By boosting the respective models with AdaBoost, the accuracy is dramatically increased, see Tables 4 and 5. It can be observed that after 50 iterations of Adaboost applied to the weak model generated from 100 CRPs, the prediction accuracy of the boosted model is increased to more than \(80\,\%\) for all three representations. By increasing the number of samples to 1000 CRPs, the prediction accuracy is further increased up to \(98.32\,\%\) for learning the BR-PUFs, and \(99.37\,\%\) for learning the TBR-PUFs under DL representations. It is interesting to observe that the simplest representation class, i.e., Monomials clearly present the greatest advantage given by the boosting technique. As explained in [36] this is due to avoiding any overfitting tendency.
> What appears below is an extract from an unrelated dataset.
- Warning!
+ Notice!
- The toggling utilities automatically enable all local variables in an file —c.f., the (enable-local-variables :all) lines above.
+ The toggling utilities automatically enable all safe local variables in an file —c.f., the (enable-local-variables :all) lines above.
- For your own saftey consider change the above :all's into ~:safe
Table 4. Experimental results for learning 64-bit BR-PUF and TBR-PUF, when \(m=100\). The accuracy (\(1-\varepsilon \)) is reported for three weak learners. The first row shows the accuracy of the weak learner, whereas the other rows show the accuracy of the boosted learner.
Full size table
Table 5. Experimental results for \(m=1000\) (the same setting as for the Table 4).
Full size table

6 Conclusion

As a central result, which speaks for itself, we have proved that in general the responses of all PUF families are not equally determined by each and every bit of their respective challenges. Moreover, the present paper has further addressed the issue of strong PAC learning of the challenge-response behavior of PUFs, whose functionality lacks a precise mathematical model. We have demonstrated that representing BR- and TBR-PUFs by Boolean functions, we are able to precisely describe the characteristics of these PUFs as observed in practice. This fact results in developing a new and generic machine learning framework that strongly PAC learns the challenge-response behavior of the BR-PUF family. The effectiveness and applicability of our framework have also been evaluated by conducting extensive experiments on BR-PUFs and TBR-PUFs implemented on FPGAs, similar to experimental platforms used in the most relevant literature.
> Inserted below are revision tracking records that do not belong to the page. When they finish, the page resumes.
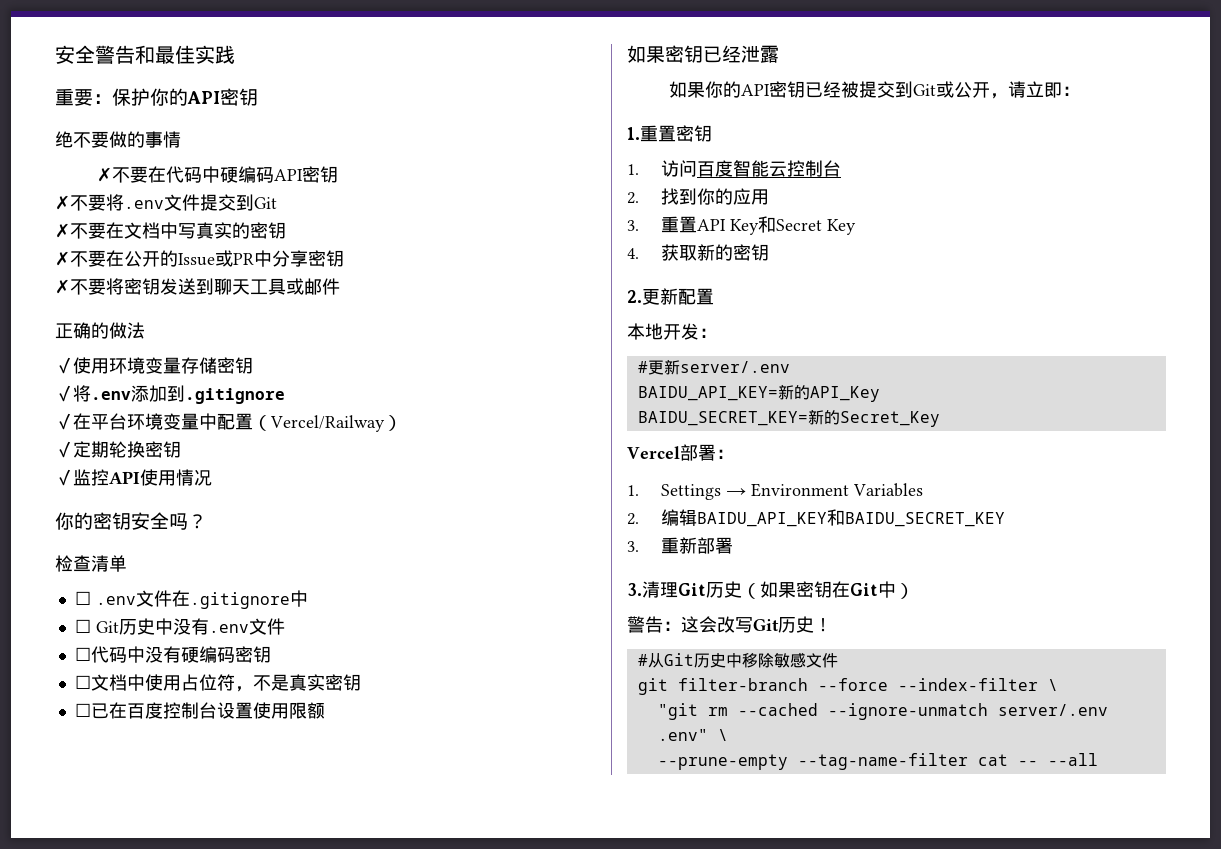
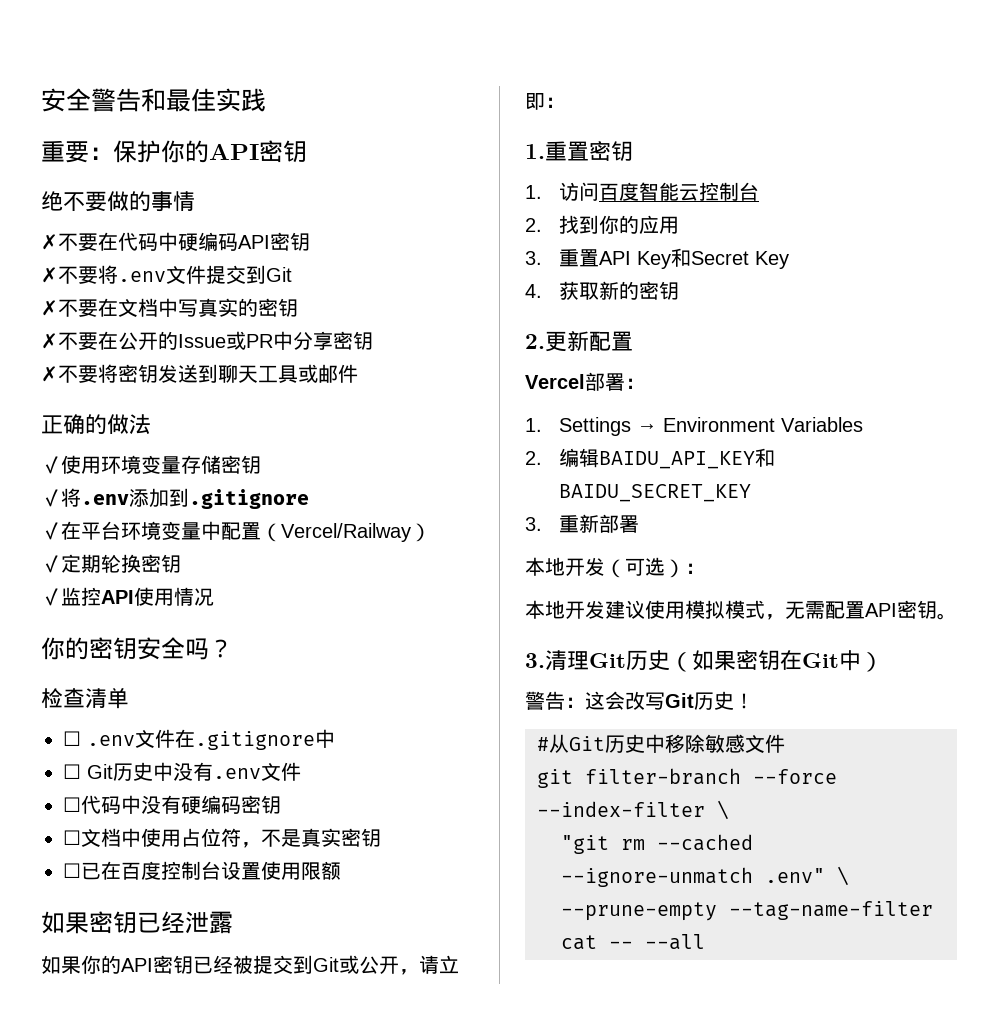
- 本地开发：
- #更新server/.env
- BAIDU_API_KEY=新的API_Key
- BAIDU_SECRET_KEY=新的Secret_Key
+ 本地开发（可选）：
+ 本地开发建议使用模拟模式，无需配置API密钥。
- "git rm --cached --ignore-unmatch server/.env .env" \
+ "git rm --cached --ignore-unmatch .env" \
Last but not least, although our strong PAC learning framework has its own novelty value, we feel that our Theorem 3 and the precise mathematical description of the characteristics of BR-PUFs and TBR-PUFs are the most important aspects of our paper. We strongly believe that this description can help to fill the gap between the mathematical design of cryptographic primitives and the design of PUFs in real world. As an evidence thereof, we feel that the Siegenthaler Theorem and the Fourier analysis that are well-known and widely used in modern cryptography may provide special insights into the physical design of secure PUFs in the future.